The rap on rap

This article orginally appeared in the April, 2005 issue of Catalyst. Click
here to see that issue's table of contents.
Harvard researcher sees correlation between drop in reading scores and the rise of hip-hop music.
by Daniel Gray-Kontar
April, 2005

Ronald Ferguson, a senior researcher at the Wiener Center for Social Policy at Harvard University, notes that the decline in academic gains among black teens in the late 1980s occurred at the same time that hip-hop music took off commercially.
Over the 17-year-span between 1971 and 1988, literacy improved among African-American youth nationwide so dramatically that the reading achievement gap between 17-year old black and white students was reduced by nearly two-thirds of what it had been in the late 1960s.
But in 1989, reading scores of African Americans dropped and haven't recovered. Ronald Ferguson, a senior research associate at
Harvard University's Wiener Center for Social Policy , offers one explanation for the drop off: The rise of rap music as a consumer good.
Ferguson contends that there is some evidence of a correlation between the decline in black students' academic achievement and the rise of rap music as a product of popular culture. Both occurred in 1988.
Ferguson has done the math.
Although hip-hop artists began recording songs as early as the late 1970s, it was in 1988 that rap music record sales began to increase. From 1979 to 1987, only three rap albums sold more than 500,000 copies, attaining "gold" status. But in 1988 alone, 17 hit gold-level status. Four years later, in 1992, the number was 134 .
Ferguson compares these sales figures to the reading achievement drop-off that occurred in 1989.
He studied the reading achievement rates of two different groups of African-American students: those who graduated in 1988 and those who graduated in 1992. Following both groups of students from their freshman years through graduation, Ferguson noted that reading scores for 17-year-olds who graduated in 1988 rose steadily the four years prior to their graduation, as per the norm. But when Ferguson looked at the degree of improvement in reading scores for students graduating in 1992, the growth in reading scores declined by a 2 to 1 ratio, when compared to the 1988 graduates.
"I want to be clear that I don't know for sure if there's any connection between hip hop and achievement," notes Ferguson, "but there is a coincidence in time where the turn down in academic gains for black teens happens at the same time that hip hop took off commercially."
These patterns have implications on how we should work with young people," he suggests.
Ferguson says parents and teachers should instruct students on media literacy — how to question and analyze the messages in popular mass media. And lessons in media literacy should be combined with lessons in time management.
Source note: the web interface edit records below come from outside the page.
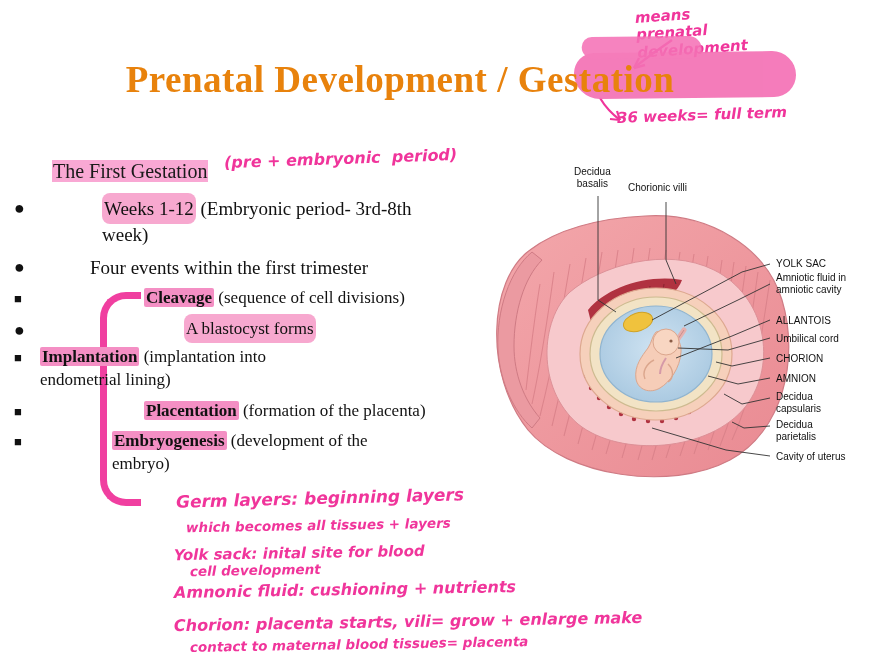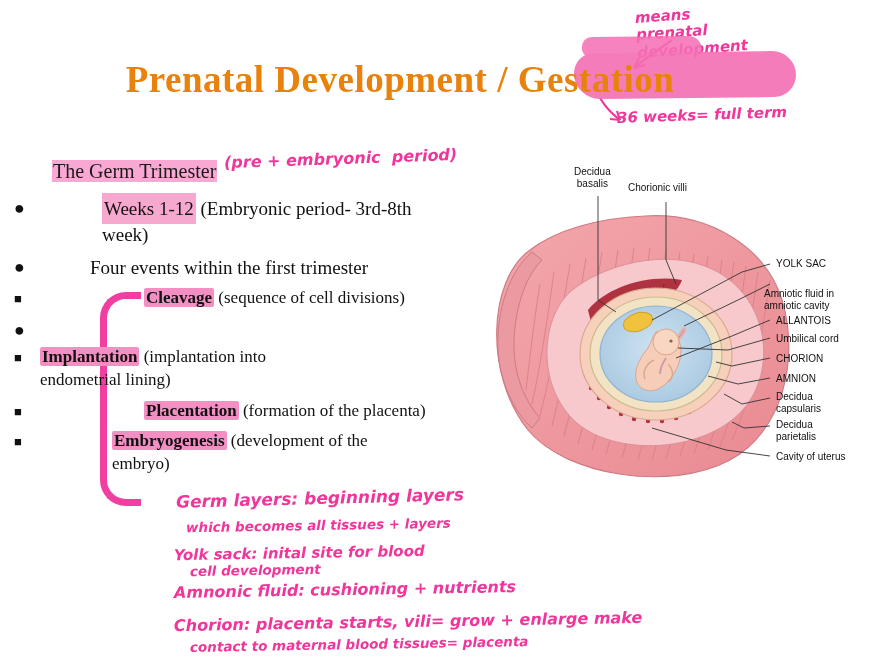"The Germ Trimester" span.hl { text: Germ Trimester -> First Gestation }
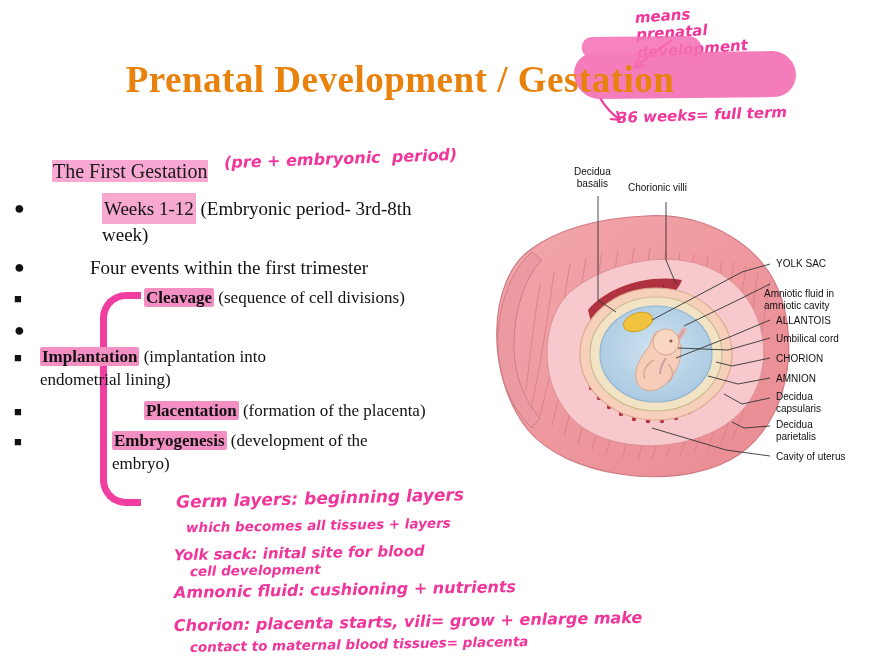"Weeks 1-12" .hl-pink { border-radius: 0 -> 8px }
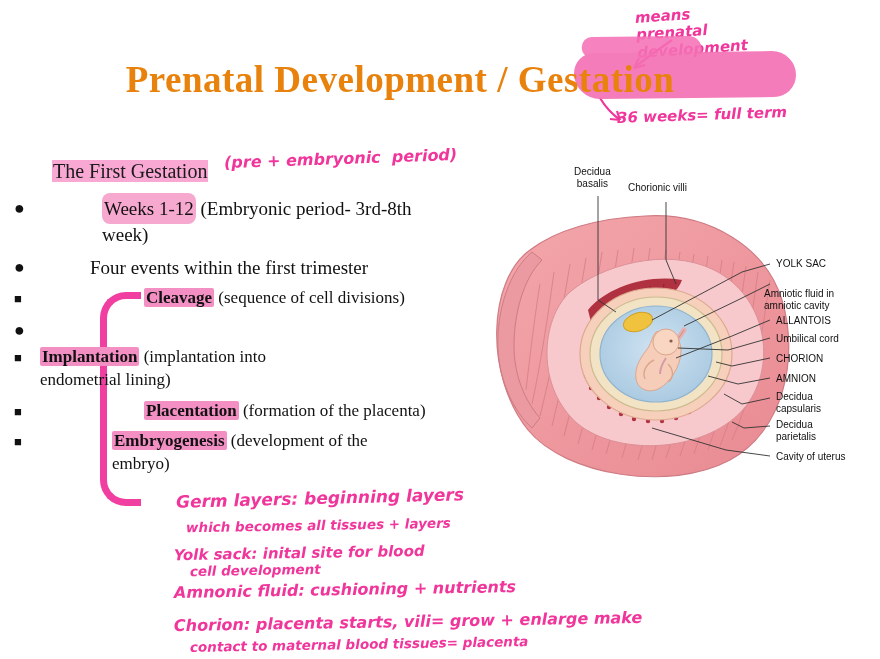"Amniotic fluid in" div.dlabel { left: 294px -> 306px; margin-top: 16px -> none }
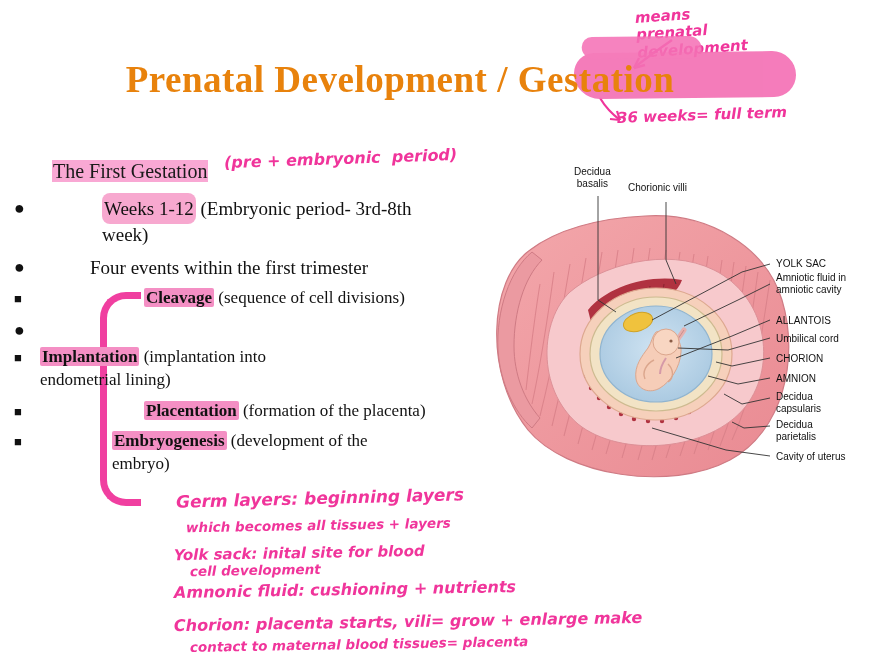"A blastocyst forms" span.bullet-text { html: none -> <span> <span>A blastocyst forms</span> </span> }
Youth must be taught to thoughtfully fit an interest in hip-hop music and culture into their everyday lives, while still managing to find time to read, Ferguson says.
"It's definitely an issue of time management," says Ferguson. "It would be silly to launch an attack on hip hop, but at the same time, I've heard rappers say that the music is the CNN for youth. Hip hop is an important cultural form, but it shouldn't be our CNN."
The fact that many youth view rap as their CNN is a large part of the problem, says Ferguson. It's evidence that more youth are listening to rap but aren't reading for pleasure.
In 1988, 35 percent of 17-year-old African-American students nationwide reported that they read in their leisure time, which was higher than the 30 percent reported by their white counterparts, according to a study by the National Assessment of Educational Progress. But by 1992, only 14.7 percent of African-American students read in their leisure time.
The drop in leisure time reading, combined with an increase in the number of students cutting class between 1988 and 1992, are the two factors that figure most decidedly in declining reading achievement scores for African-American children, Ferguson says. These two milestones also happen to occur at the beginning of hip-hop's mass influence, he notes.